# Need help with a refugium



## AirborneForever (Jun 13, 2010)

Maybe some of the forum members here can help me out. Ive been googling around and havent found the answers I need. I want to use an extra 10 gallon aquarium to make a refugium in a spot I made into the bottom of my aquarium stand. For the life of me I cant find out what to use to pump the water down and back up into the main tank. So, hopefully someone here can help me so I can do this project. The refugium will sit 23 inches under the aquarium, plus the height of the tank, which is a standard 55 gallon.


----------



## onefish2fish (Jul 22, 2008)

AirborneForever said:


> Maybe some of the forum members here can help me out. Ive been googling around and havent found the answers I need. I want to use an extra 10 gallon aquarium to make a refugium in a spot I made into the bottom of my aquarium stand. For the life of me I cant find out what to use to pump the water down and back up into the main tank. So, hopefully someone here can help me so I can do this project. The refugium will sit 23 inches under the aquarium, plus the height of the tank, which is a standard 55 gallon.


do not pump out and then pump back in, if one pump fails your getting a flood.
i personally would drill the back of the tank and go with a glassholes overflow but a hang on overflow would work too. i just personally like the drilled tank because i dont have to worry about the overflow ever failing. 

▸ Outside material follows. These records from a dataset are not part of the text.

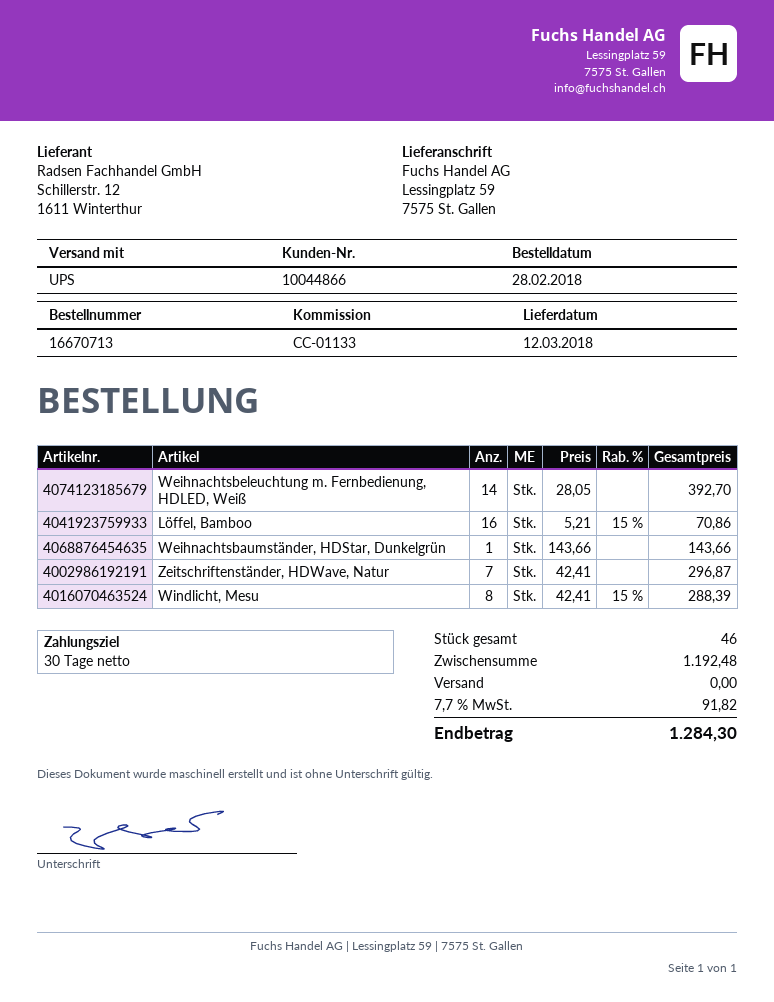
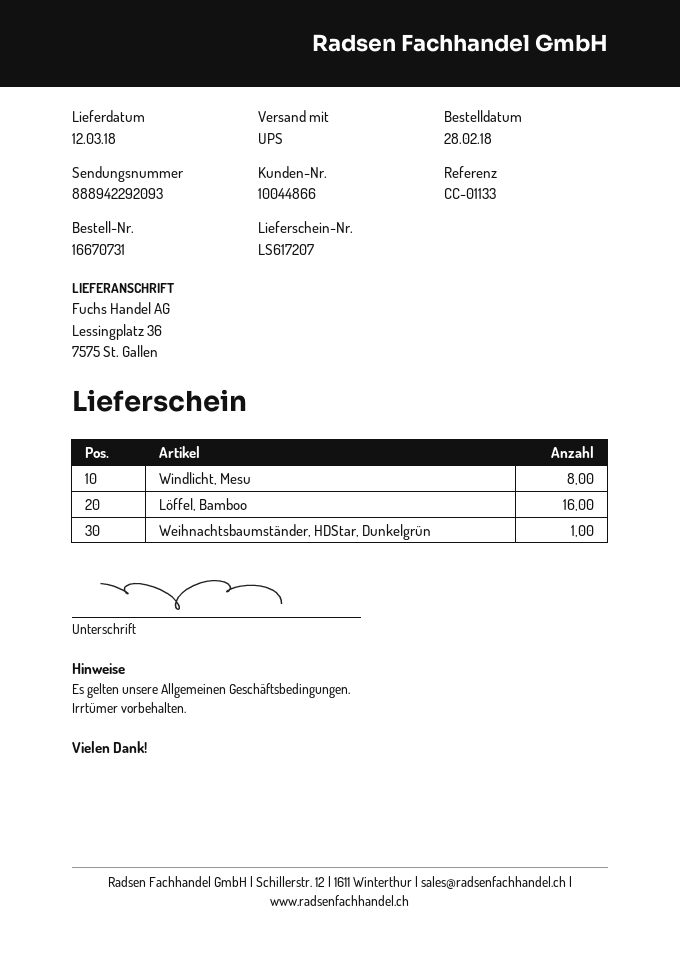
order number: 16670713 -> 16670731
ship to: Lessingplatz 59, 7575 St. Gallen -> Lessingplatz 36, 7575 St. Gallen
Weihnachtsbeleuchtung m. Fernbedienung, HDLED, Weiß: 14 -> none
Zeitschriftenständer, HDWave, Natur: 7 -> none

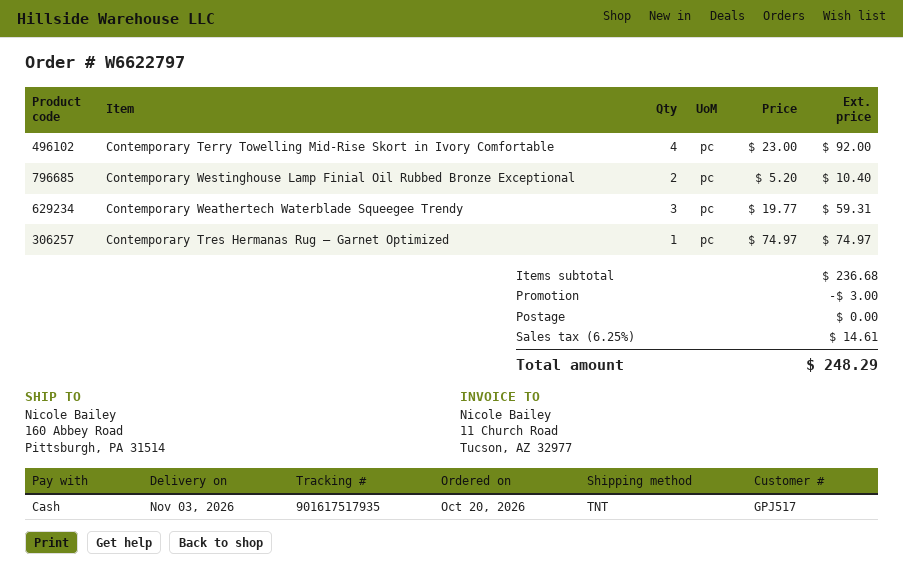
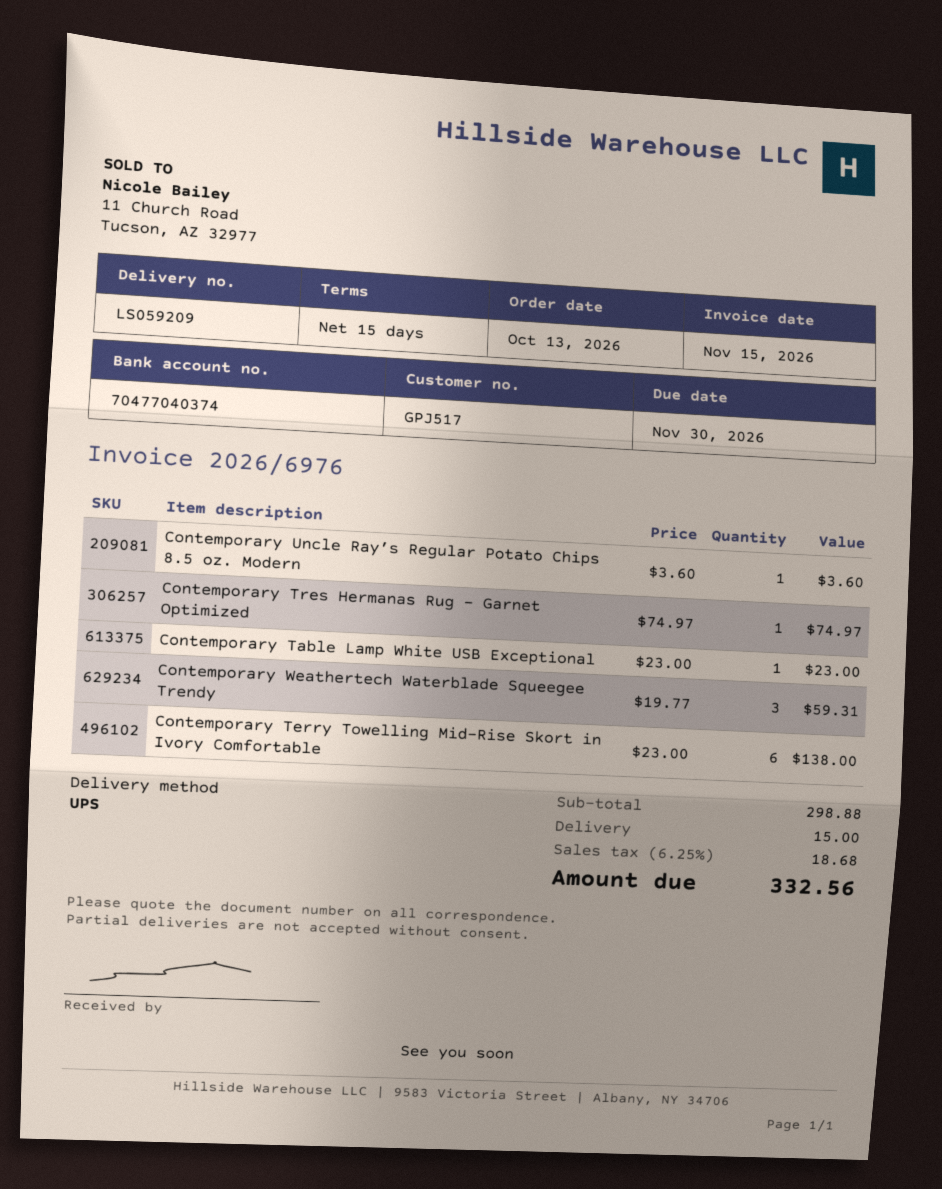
order date: 2026-10-20 -> 2026-10-13
shipping method: TNT -> UPS
Contemporary Terry Towelling Mid-Rise Skort in Ivory Comfortable: 4 x 23.00 = 92.00 -> 6 x 23.00 = 138.00
Contemporary Westinghouse Lamp Finial Oil Rubbed Bronze Exceptional: 2 x 5.20 = 10.40 -> none
Contemporary Uncle Ray’s Regular Potato Chips 8.5 oz. Modern: none -> 1 x 3.60 = 3.60
Contemporary Table Lamp White USB Exceptional: none -> 1 x 23.00 = 23.00
subtotal: 236.68 -> 298.88
discount: 3.00 -> none
shipping: 0.00 -> 15.00
tax: 6.25% = 14.61 -> 6.25% = 18.68
total: 248.29 -> 332.56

another option might be to look into a bigger sump where you can include a refugium section instead of having your sump and fuge seperate.


----------



## AirborneForever (Jun 13, 2010)

I dont have any sump or anything. I didnt want to drill the tank unless I had to. not that im against that. Im taking all advice, like i said i just want the ten gallon underneath, and looking for an easy way to set it up. I dont know much about refugiums, or sumps for that matter. Been trying to learn, but googling around hasnt helped me much. Is there somewhere you can point me on how to do this?


----------



## onefish2fish (Jul 22, 2008)

here might be a good place to start
http://www.tropicalfishkeeping.com/water-quality-reference/understanding-sumps-15930/


----------